Calcium binding of arterial tropomyosin: involvement in the thin filament regulation of smooth muscle.

作者信息

Cavadore J C, Berta P, Axelrud-Cavadore C, Haiech J

出版信息

Biochemistry. 1985 Sep 10;24(19):5216-21. doi: 10.1021/bi00340a039.

DOI:10.1021/bi00340a039
PMID:4074689
Abstract

Bovine aortic tropomyosin has been isolated by DEAE-Sepharose chromatography following isoelectric precipitation and ammonium sulfate fractionation. A single polypeptide [Mr 36 000 on a sodium dodecyl sulfate (SDS)-polyacrylamide gel] was obtained under different electrophoretic conditions. The amino acid composition of bovine tropomyosin was very similar to that of rabbit skeletal muscle; the amino-terminal residue is blocked. The molecular weight of the native tropomyosin (76 000), which is twice that calculated from the SDS-polyacrylamide gel, suggests that the molecule is a dimer. The diffusion coefficient of 3.4 X 10(-7) cm2 s-1 and the frictional coefficient of 1.7 indicate that the molecule is asymmetric.
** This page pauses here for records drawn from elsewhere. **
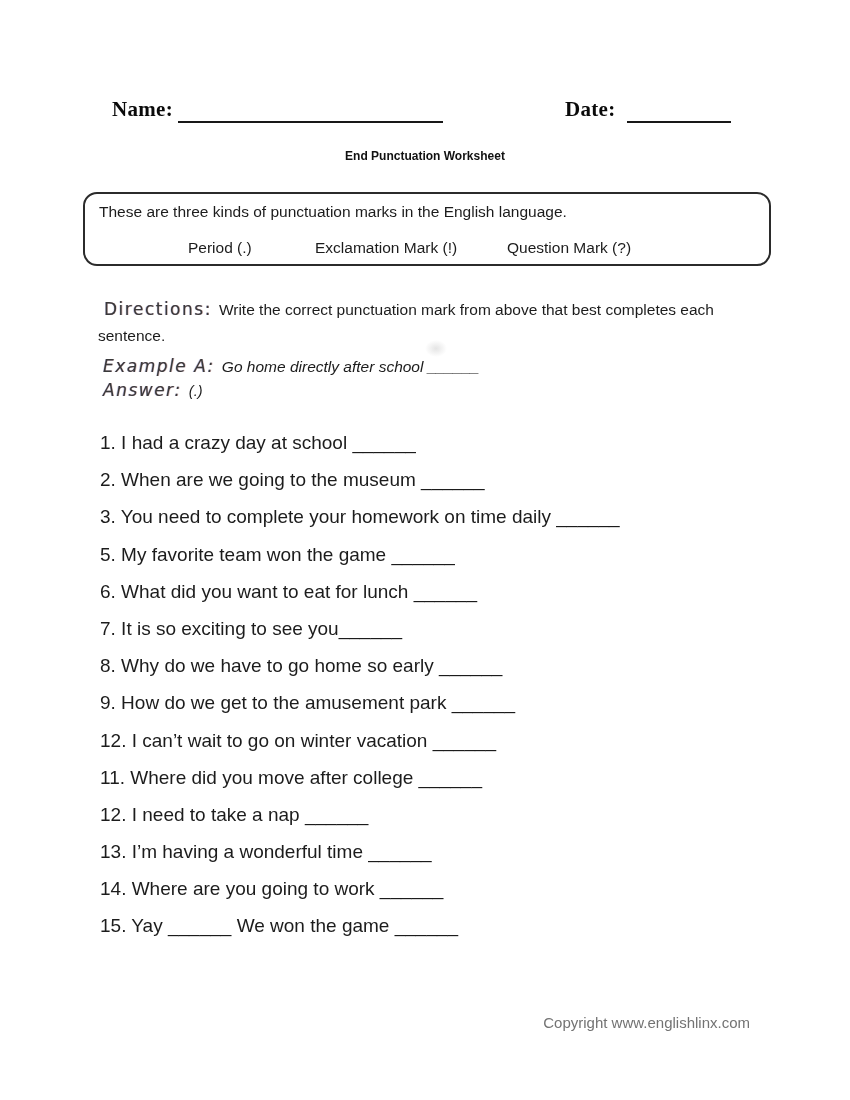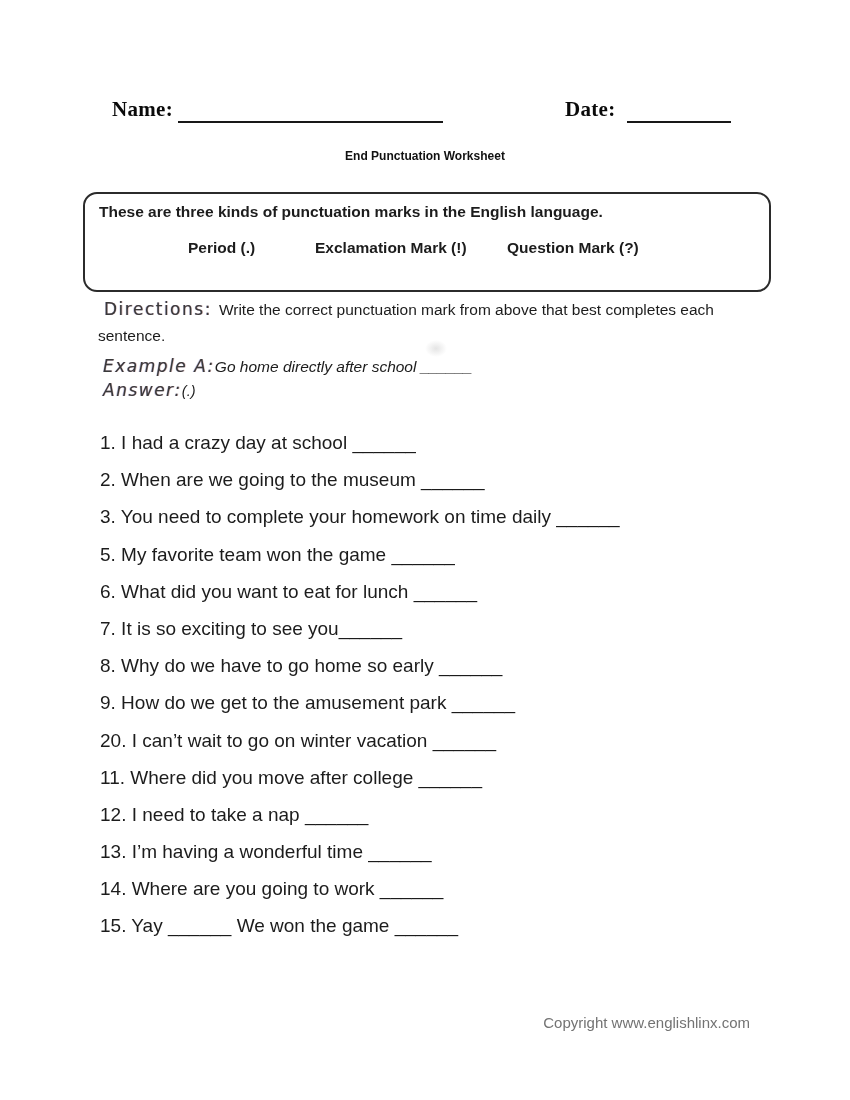--- a/index.html
+++ b/index.html
@@ -32,10 +32,9 @@
   }
   
   .info-box{
-    position:absolute;left:83px;top:192px;width:688px;height:100px;
+    position:absolute;left:83px;top:192px;width:688px;height:74px;
     box-sizing:border-box;border:2px solid #2b2b2b;border-radius:14px;
     background:#fff;
-    font-weight:bold;
   }
   .info-intro{position:absolute;left:14px;top:9px;font-size:15.5px;}
   .mark{position:absolute;top:45px;font-size:15.5px;}

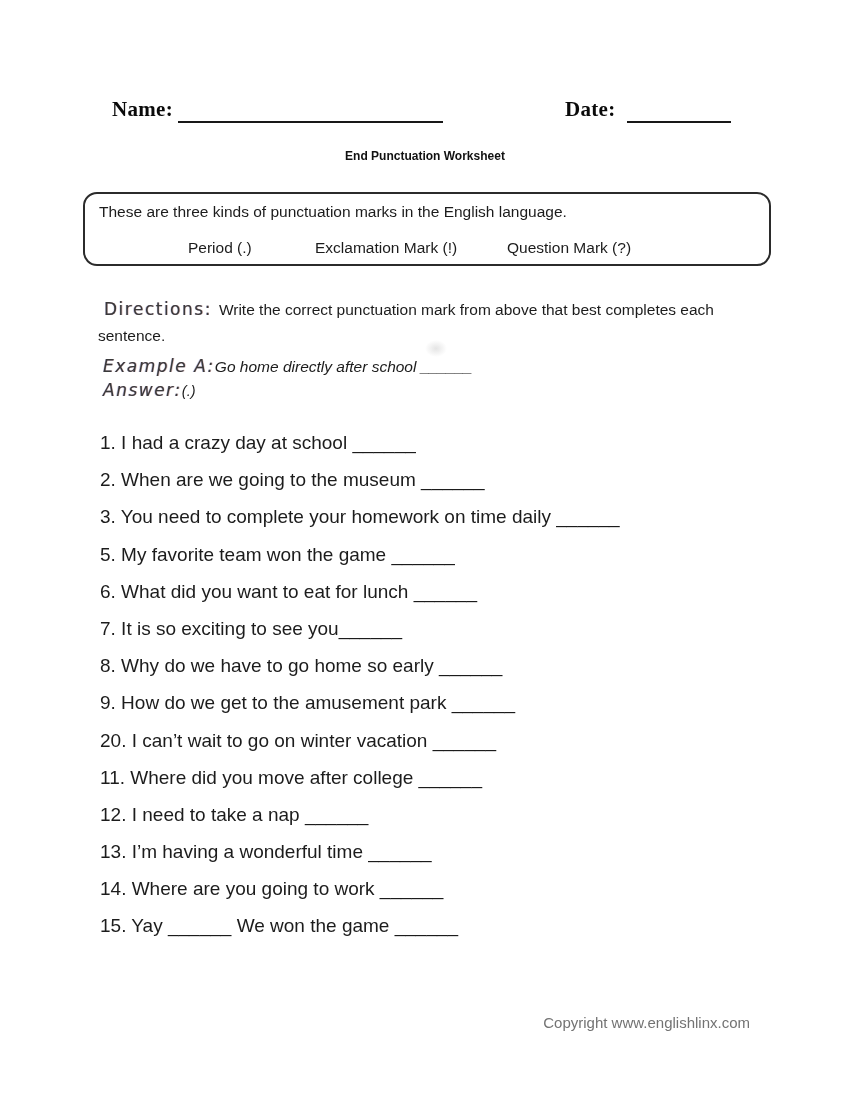--- a/index.html
+++ b/index.html
@@ -60,7 +60,7 @@
     font-size:15.5px;line-height:23.5px;
     font-style:italic;
   }
-  .example .fancy-label{}
+  .example .fancy-label{margin-right:7px;}
   .example-sentence{font-style:italic;margin-top:6px;}
   .answer-value{font-size:14.5px;}
   

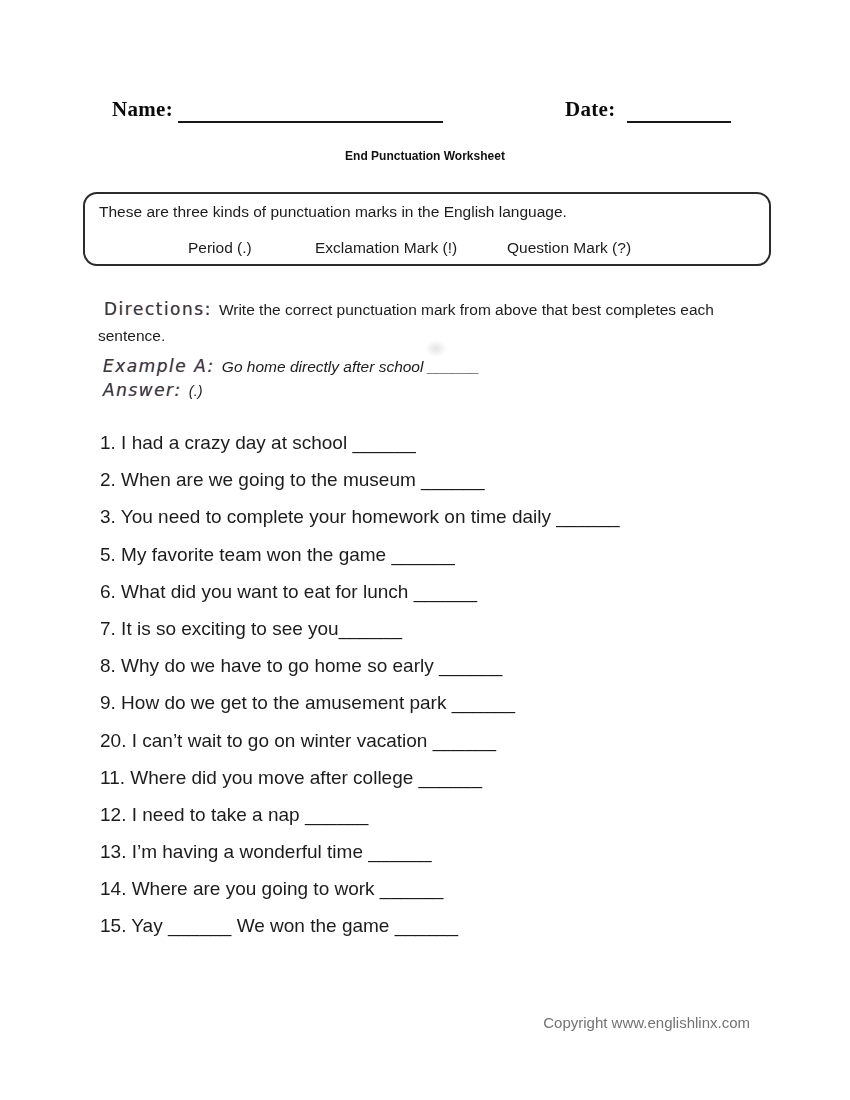--- a/index.html
+++ b/index.html
@@ -114,7 +114,7 @@
     <div class="q">7. It is so exciting to see you______</div>
     <div class="q">8. Why do we have to go home so early ______</div>
     <div class="q">9. How do we get to the amusement park ______</div>
-    <div class="q">20. I can’t wait to go on winter vacation ______</div>
+    <div class="q">12. I can’t wait to go on winter vacation ______</div>
     <div class="q">11. Where did you move after college ______</div>
     <div class="q">12. I need to take a nap ______</div>
     <div class="q">13. I’m having a wonderful time ______</div>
Comparative high-pressure liquid chromatography peptide mapping of rabbit skeletal and bovine aortic tropomyosins shows primary structure variation. Bovine aortic tropomyosin binds calcium under physiological conditions of pH and ionic strength (22 mol of Ca2+/mol of tropomyosin with a Kd of 1.4 mM). Such a property is not shared by skeletal tropomyosin. In low Mg2+ concentration, both skeletal and aortic actin activations of the skeletal myosin ATPase activity are calcium independent. Addition of aortic tropomyosin to a hybrid actomyosin (aortic actin, skeletal myosin) yields an enhancement of the actin activation of the myosin ATPase activity, but the addition of skeletal tropomyosin yields a decrease of this activity. However, both the enhancement and decrease are calcium dependent. Addition of skeletal or aortic tropomyosin to an actomyosin system, where both actin and myosin come from skeletal muscle, yields only an enhancement of the actin activation of the myosin ATPase activity.(ABSTRACT TRUNCATED AT 250 WORDS)

摘要

牛主动脉原肌球蛋白是通过离子交换沉淀和硫酸铵分级分离后,再经二乙氨基乙基葡聚糖凝胶(DEAE - Sepharose)柱层析分离得到的。在不同的电泳条件下,获得了一条单一的多肽链(在十二烷基硫酸钠 - 聚丙烯酰胺凝胶上的分子量为36000)。牛原肌球蛋白的氨基酸组成与兔骨骼肌的非常相似;氨基末端残基被封闭。天然原肌球蛋白的分子量为76000,是根据十二烷基硫酸钠 - 聚丙烯酰胺凝胶计算值的两倍,这表明该分子是二聚体。扩散系数为3.4×10⁻⁷ cm²·s⁻¹,摩擦系数为1.7,表明该分子是不对称的。兔骨骼肌和牛主动脉原肌球蛋白的高压液相色谱肽图比较显示出一级结构的差异。在生理pH和离子强度条件下(每摩尔原肌球蛋白结合22摩尔Ca²⁺,解离常数Kd为1.4 mM),牛主动脉原肌球蛋白能结合钙。骨骼肌原肌球蛋白不具有这种特性。在低镁离子浓度下,骨骼肌肌动蛋白和主动脉肌动蛋白对骨骼肌肌球蛋白ATP酶活性的激活均不依赖钙。向混合肌动球蛋白(主动脉肌动蛋白、骨骼肌肌球蛋白)中添加主动脉原肌球蛋白可增强肌球蛋白ATP酶活性对肌动蛋白的激活作用,但添加骨骼肌原肌球蛋白则会降低该活性。然而,增强和降低均依赖钙。向肌动球蛋白系统(其中肌动蛋白和肌球蛋白均来自骨骼肌)中添加骨骼肌或主动脉原肌球蛋白,只会增强肌球蛋白ATP酶活性对肌动蛋白的激活作用。(摘要截短于250字)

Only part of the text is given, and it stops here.